Il fine parrebbe essere quello di gettare il Paese nel caos, impedendo l’esercizio delle libertà democratiche e l’affermazione di Revolución ciudadana. Secondo un noto intellettuale ecuadoriano da noi interpellato, il grave episodio spingerà per un raggruppamento della destra fino a far emergere la figura del candidato Otto Sonnenholzer come “alternativa al caos”, mentre secondo altre fonti ecuadoriane di alto livello si consumerebbe nella vicenda una contrapposizione tra la visione di un settore dei servizi statunitensi attivi nel Paese che sosteneva la carta Lasso/Villacencio e un altro più aperto alla prospettiva della destabilizzazione totale ed aperta.

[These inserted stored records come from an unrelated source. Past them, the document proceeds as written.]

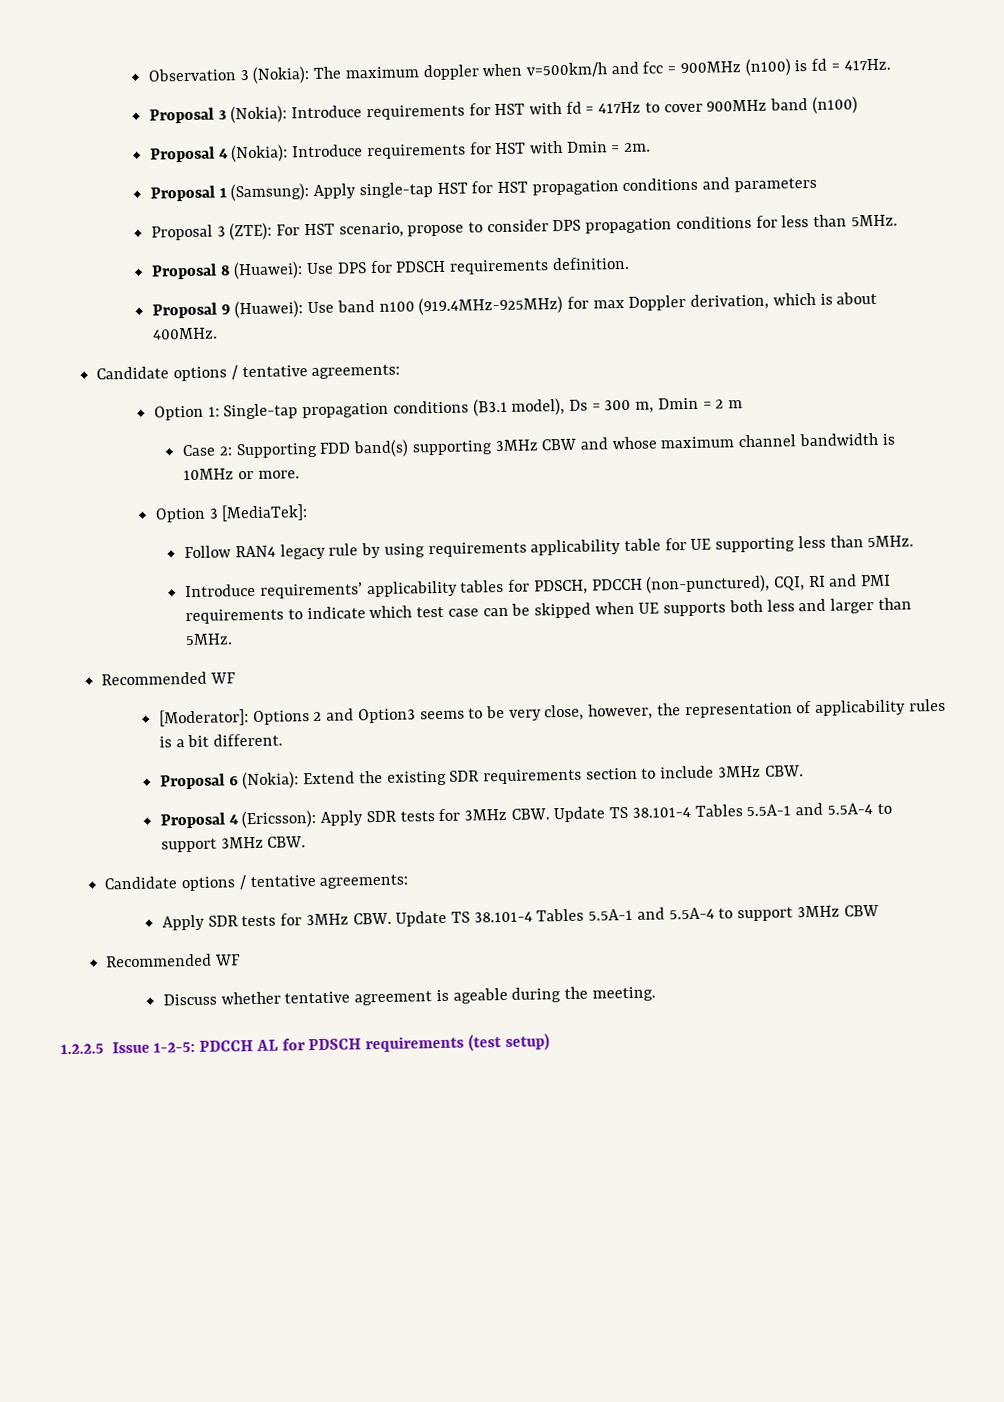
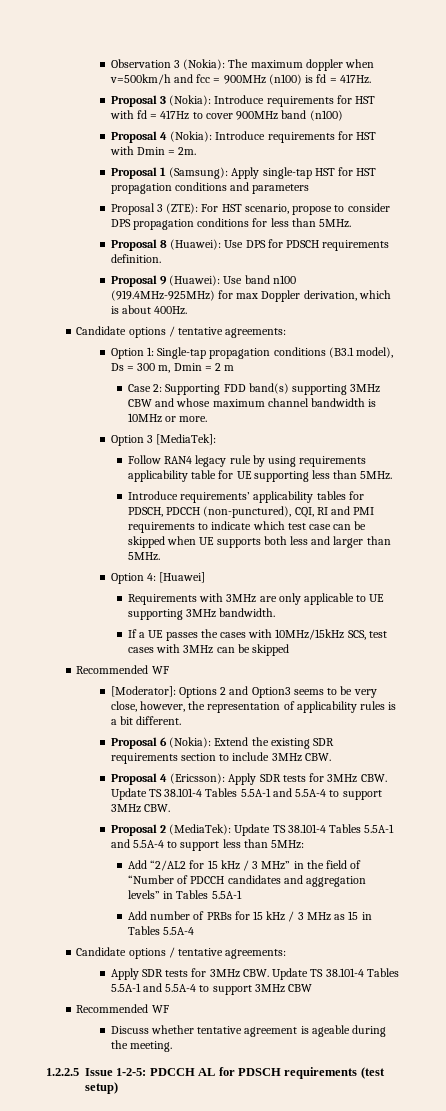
- Proposal 9 (Huawei): Use band n100 (919.4MHz-925MHz) for max Doppler derivation, which is about 400MHz.
+ Proposal 9 (Huawei): Use band n100 (919.4MHz-925MHz) for max Doppler derivation, which is about 400Hz.
+ Option 4: [Huawei]
+ Requirements with 3MHz are only applicable to UE supporting 3MHz bandwidth.
+ If a UE passes the cases with 10MHz/15kHz SCS, test cases with 3MHz can be skipped
+ Proposal 2 (MediaTek): Update TS 38.101-4 Tables 5.5A-1 and 5.5A-4 to support less than 5MHz:
+ Add “2/AL2 for 15 kHz / 3 MHz” in the field of “Number of PDCCH candidates and aggregation levels” in Tables 5.5A-1
+ Add number of PRBs for 15 kHz / 3 MHz as 15 in Tables 5.5A-4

Nel frattempo Lasso ha dichiarato lo stato d’emergenza, mentre approfitta del suo potere residuo per privatizzare a spron battuto e svendere al capitale internazionale le risorse del Paese, e alcuni candidati hanno deciso di sospendere la campagna elettorale.
Ci troviamo insomma di fronte al solito giochino della destabilizzazione tramite strategia della tensione, che in Italia conosciamo bene per averlo subito in varie fasi della nostra storia. Occorre esprimere in queste ore difficili tutto il nostro appoggio solidale a Revolución ciudadana e al popolo ecuadoriano, augurandosi che quest’ultimo possa esprimere in modo pacifico e democratico il proprio voto, ponendo le basi per la ricostruzione del Paese che deve riprendere il proprio ruolo nel contesto latinoamericano e mondiale.